I am worthless. I am unlovable. I am broken. I am stupid. I am ugly. People feel sorry for me and that's the only reason I have any friends. I am not good enough. I am undeserving of love and affection. I am constantly a burden and nobody wants to be around me. I have not accomplished anything good in my life.
These are things that the devil and the world tells me that I am. I hear them everyday.
John 10:10 says that "The thief comes only to steal and kill and destroy; I have come that they may have life, and have it to the full".
My Jesus has something different to say about me..
I am made in his image. Genesis 1:27
Jesus says that I am cherished. I am beautiful. I am strong. I am able. I am valued. I have potential. I am outrageously loved. I am wanted. I am complete. I am smart. I am worthy. And there is a perfect plan for my life that Jesus himself wrote for me.

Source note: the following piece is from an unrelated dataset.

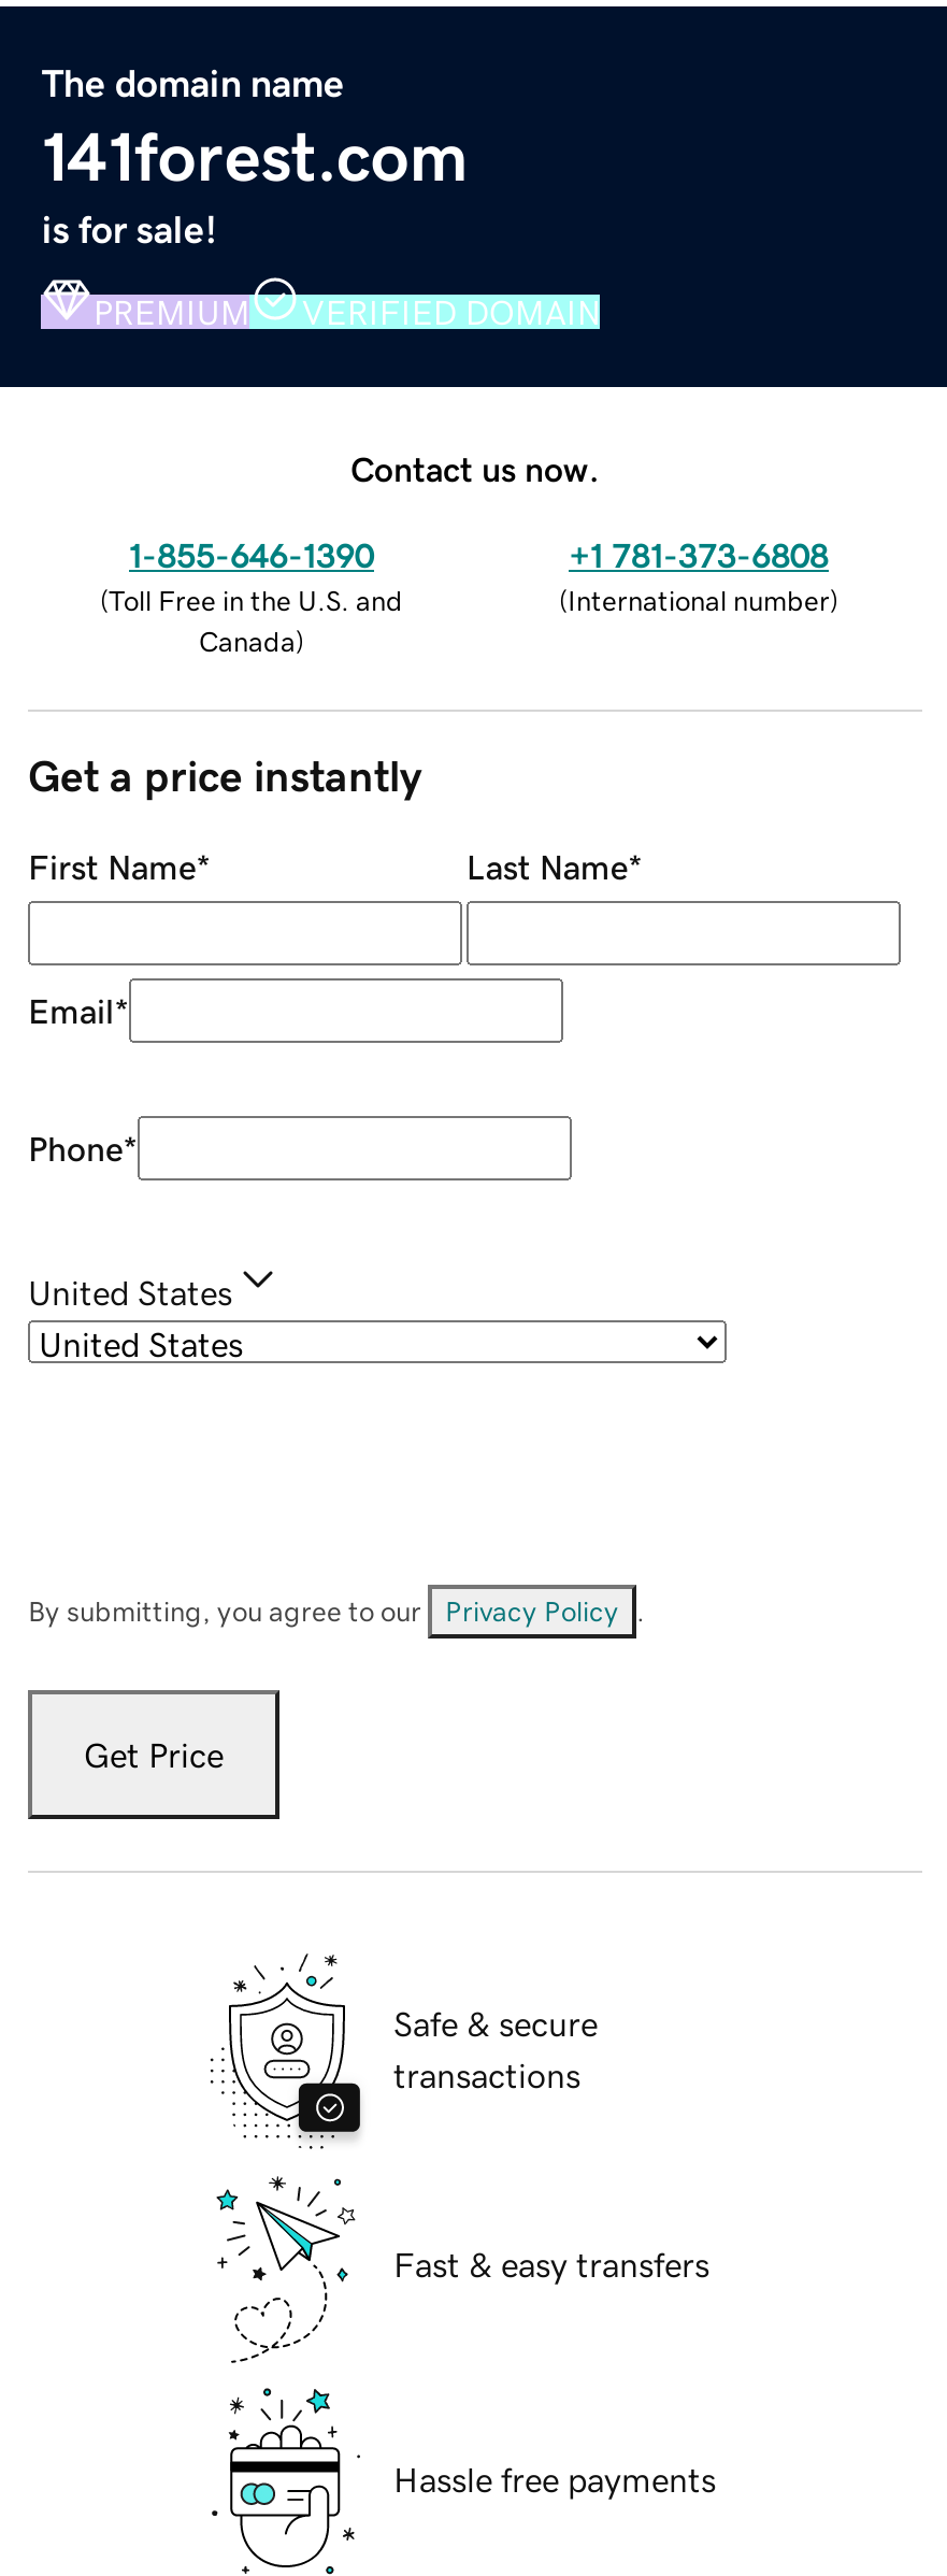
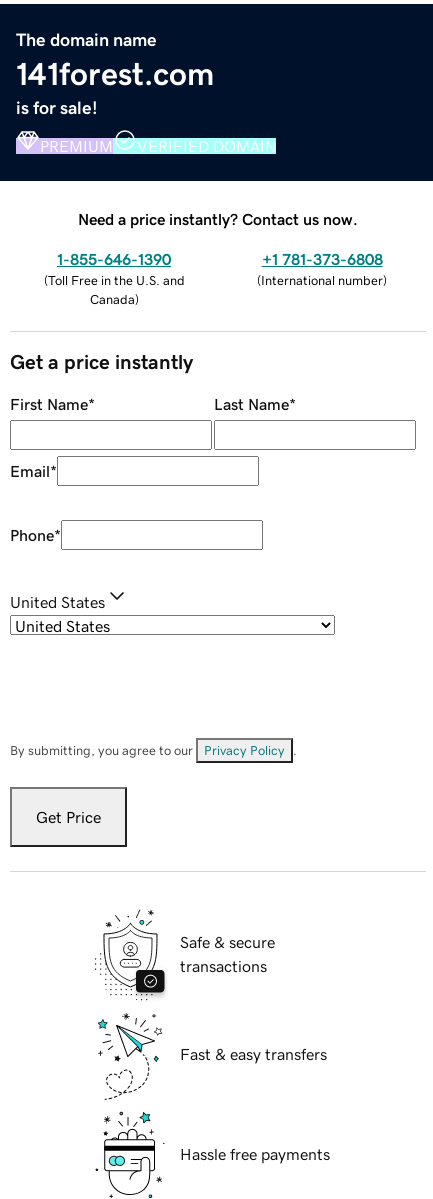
[350,451,600,485] Contact us now. -> [78,211,358,227] Need a price instantly? Contact us now.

I have been freed from the bondage these lies have had over my life before, but that bondage slowly creeps back every once in awhile. The chains that have been broken in my life sometimes start to bind me again and I do not notice it until they are so tightly secured to me that I become numb. I allow it to happen. I throw Satan the key to my chains and by not standing up for myself I give him permission to hold me back. When we become Christians, God gives us the right to use his name against Satan. How cool is that? When we are being spiritually attacked, all we have to do is speak out the name of Jesus and the devil flees. "Even the demons believe this, and they tremble in terror" it says in James. The battle over my life has already been won. I have given my life to Jesus. I have to remind myself daily that by the grace of God, I get to walk in that freedom.
I am often spiritually attacked when I am about to be used for the kingdom of God. The devil knows exactly what lies to spit at me to cause me to doubt myself, to make me cower. Satan wants nothing more than to destroy me and hold me back from accomplishing the things the Lord has set before me. I have to stop allowing it.
Thank you Jesus for coming to earth, so that I might have life.
I am a child of God. My chains are gone, I've been set free.